19. yüzyılın son çeyreğinde, kendisini sömürgelerin paylaşılmasında geri kalmış gören Almanya, dönemin ilerici aydınlarının deyişiyle “tıpkı etobur bir hayvan gibi” Osmanlı‘ya yöneliyor; II. Wilhelm ile II. Abdülhamid arasında bir dostluk kuruluyor ve Anadolu-Bağdat Demiryolu’nun imtiyazı Almanya’ya veriliyordu. Batılı emperyalist devletlerin bu canhıraş rekabeti, 1914- 1918 yılları arasında cereyan eden Birinci Dünya Harbi’nde Alman-Osmanlı ve İngiliz-Fransız ittifakıyla bu ülkeleri karşı karşıya getiriyordu.
Bu, aslında sonucu belli bir mücadeleydi. İttihat ve Terakki yönetimi, Hz. Muhammed’in Sancak-ı Şerif’ini ortaya çıkarıp bunu bir Harb-ı Mukaddes yani Kutsal Savaş ilan etse de, sonranın galip devletleri olan diğer müttefik güçler, daha 1915’ten başlayarak Uzak Doğu’nun ardından Yakın ve Orta Doğu’nun paylaşılması konusunda görüşmeler yürütüyorlardı. Bu gizli paylaşım planına 1916 yılından itibaren Ruslar da müdahil oluyordu.

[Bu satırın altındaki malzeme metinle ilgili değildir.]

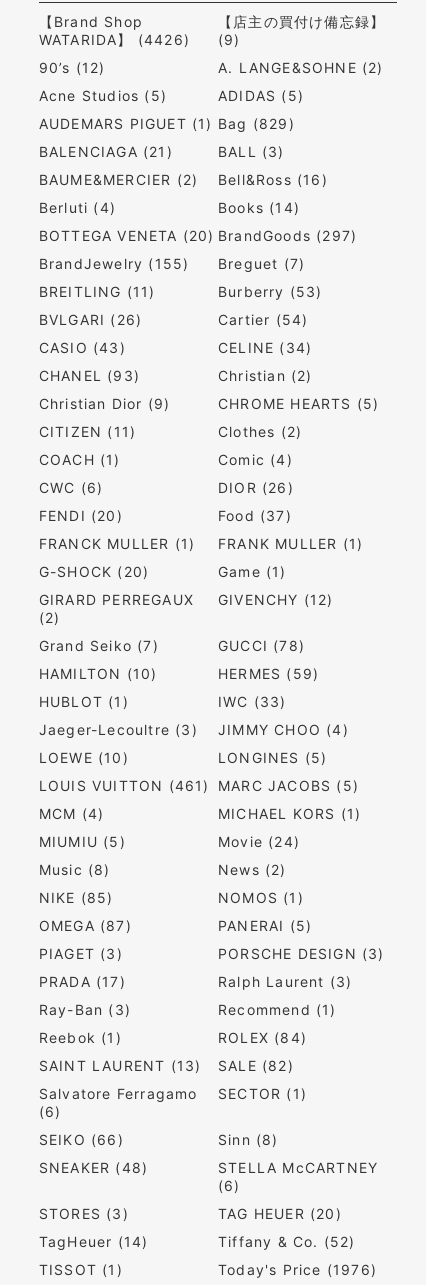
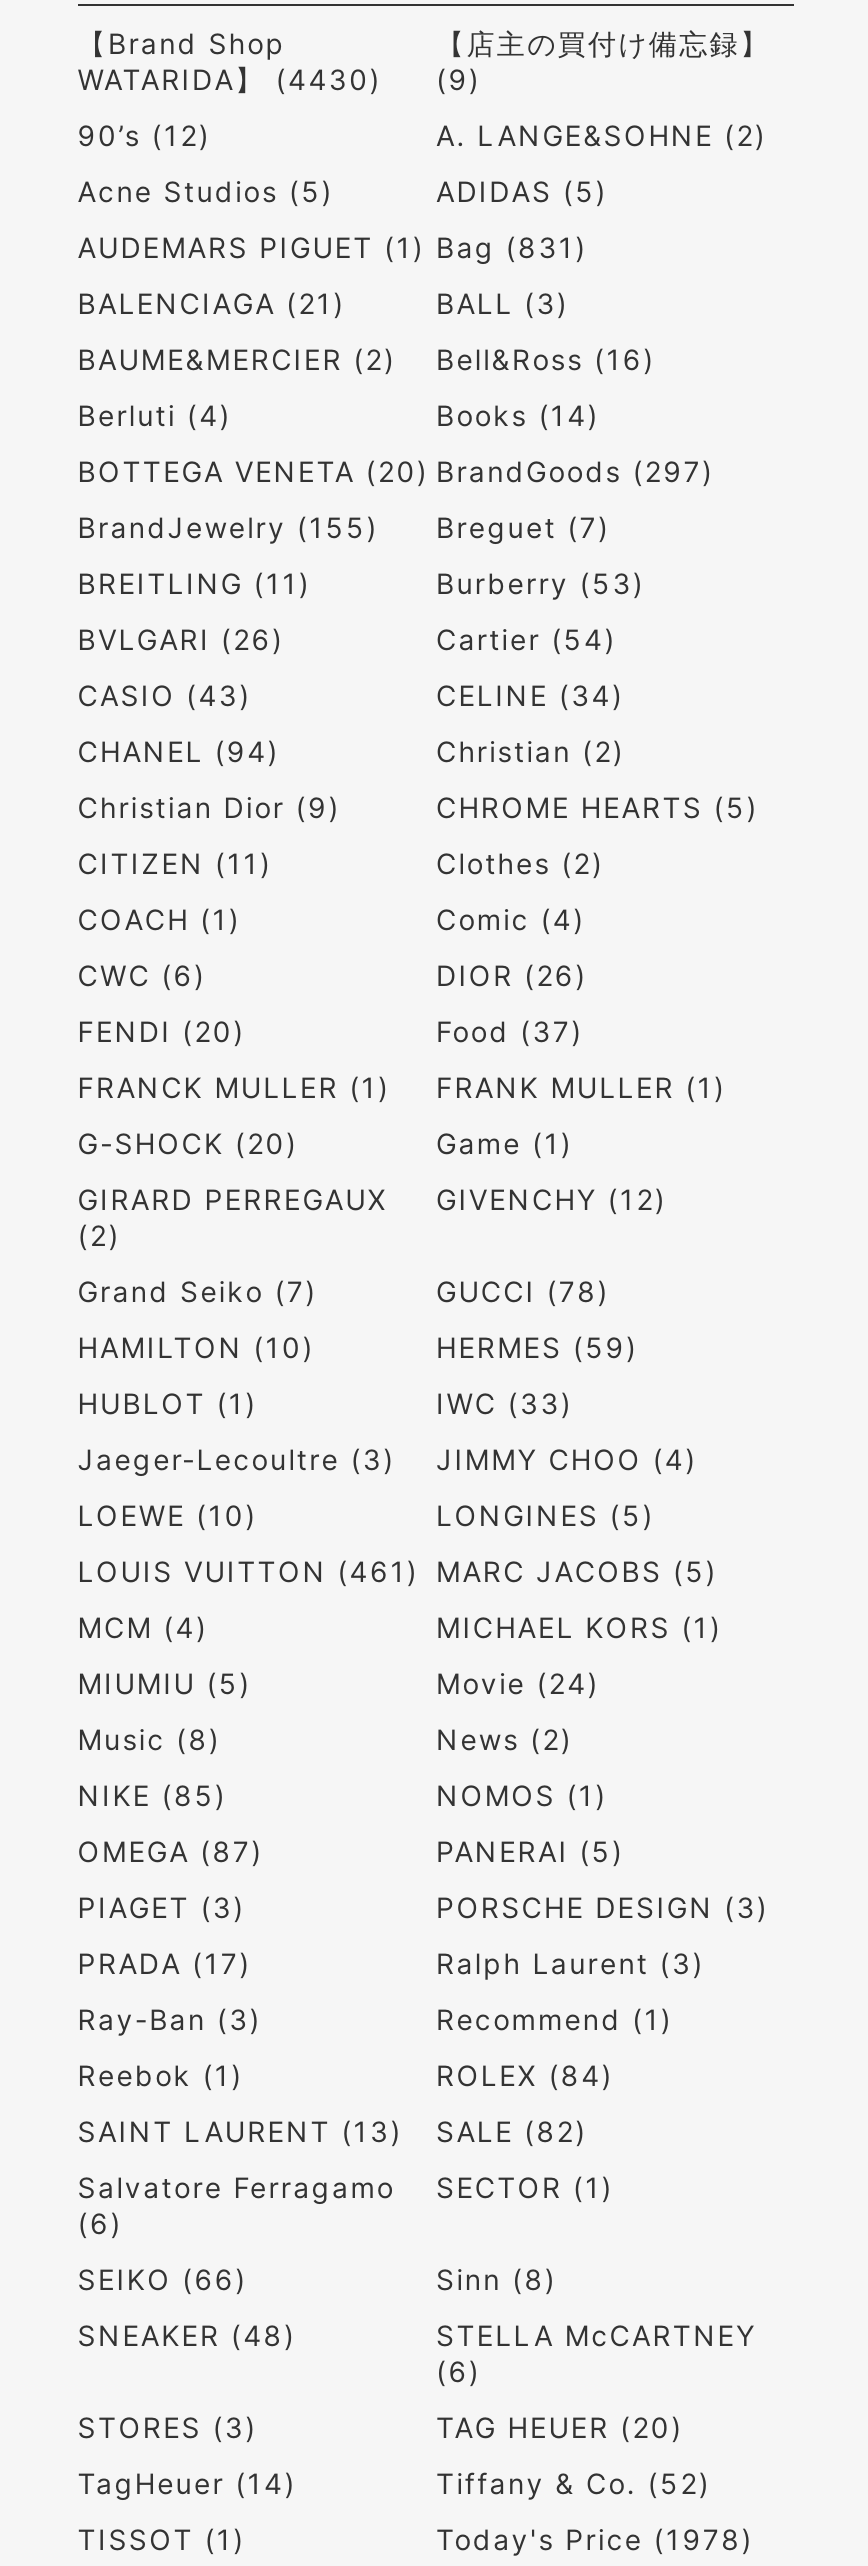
- WATARIDA】 (4426) (9)
+ WATARIDA】 (4430) (9)

- AUDEMARS PIGUET (1) Bag (829)
+ AUDEMARS PIGUET (1) Bag (831)

- CHANEL (93)
+ CHANEL (94)

- Today's Price (1976)
+ Today's Price (1978)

Kürdistan’ı ve Arabistan’ı bölen plan
Buna göre; tüm Arap Yarımadası İngiliz ve Fransızlar arasında nüfuz bölgelerine ayrılıyor; Lübnan ve Suriye Fransa’ya; Bağdat dahil Güney Mezopotamya İngiltere’ye bırakılıyordu. Akdeniz’de İngiltere’ye Hayfa ve Akra gibi bazı limanlar verilirken; İskenderun serbest liman olarak bırakılıyordu. Daha Abdülhamid döneminde kimi toprakları Yahudi zenginlere satılmış olan Filistin, kimi kutsal yerler barındırdığı gerekçesiyle uluslararası bir yönetim altına sokulacaktı.
Kürdistan ise bu üç büyük devlet arasında paylaşılıyordu. Kuzey kesimi Rusya’ya, Doğu Kürdistan’ın bazı kesimleri ile Rojava Fransızlara, Güney Kürdistan ise ağırlıkla İngilizlere bırakılıyordu. Antalya başta olmak üzere Güneybatı Anadolu’nun bazı yerleri ise, sonradan savaşa katılan İtalya’ya vaat ediliyordu.
İşte, daha sonraki Sevr ve Lozan Antlaşmaları’na temel teşkil eden tüm bu gizli paylaşım planları, sonradan bu iki diplomatın adına izafeten “Sykes-Picot Anlaşması” olarak tarihe geçti.
1917 Ekim Devrimi üzerine, sonradan Sovyetler Birliği adını alacak olan Rusya, işgal ettiği toprakların önemli bir bölümünden çekiliyor ancak 1920’de Ankara’da işbaşına geçen Kemalist hükümetin 1921-22’de Fransızlar ve İngilizlerle yaptığı gizli Ankara Anlaşmaları ile güneydeki İtalyanlar ve Ege’deki Yunanlıların “ipi çekilerek” Türk toprakları güvenceye alınıyor; Kürdistan gizlice ve hileyle moda deyimle “ülkesi ve milletiyle” dörde bölünüyordu. Efrîn bölgesindeki Kürt Dağı Kürtlerinin 1922’de Ankara’ya gelip bir “muhtıra” vermeleri de sonucu fazla değiştirmiyor ve Lozan’a bu gizli mutabakat üzerinden gidiliyordu. 1923 Lozan Antlaşması ile tam çözüme ulaşmayan Musul-Kerkük petrolleri sorunu, Musul Komisyonu’na havale ediliyor; Komisyon’un raporu doğrultusunda Milletler Cemiyeti’nce İngiltere’ye bırakılıyordu. Türkiye, kendisine verilen yüzde 10’luk hisseyi de 500 bin sterlin karşılığında İngiltere’ye satıyor ve işin içinden çıkıyordu.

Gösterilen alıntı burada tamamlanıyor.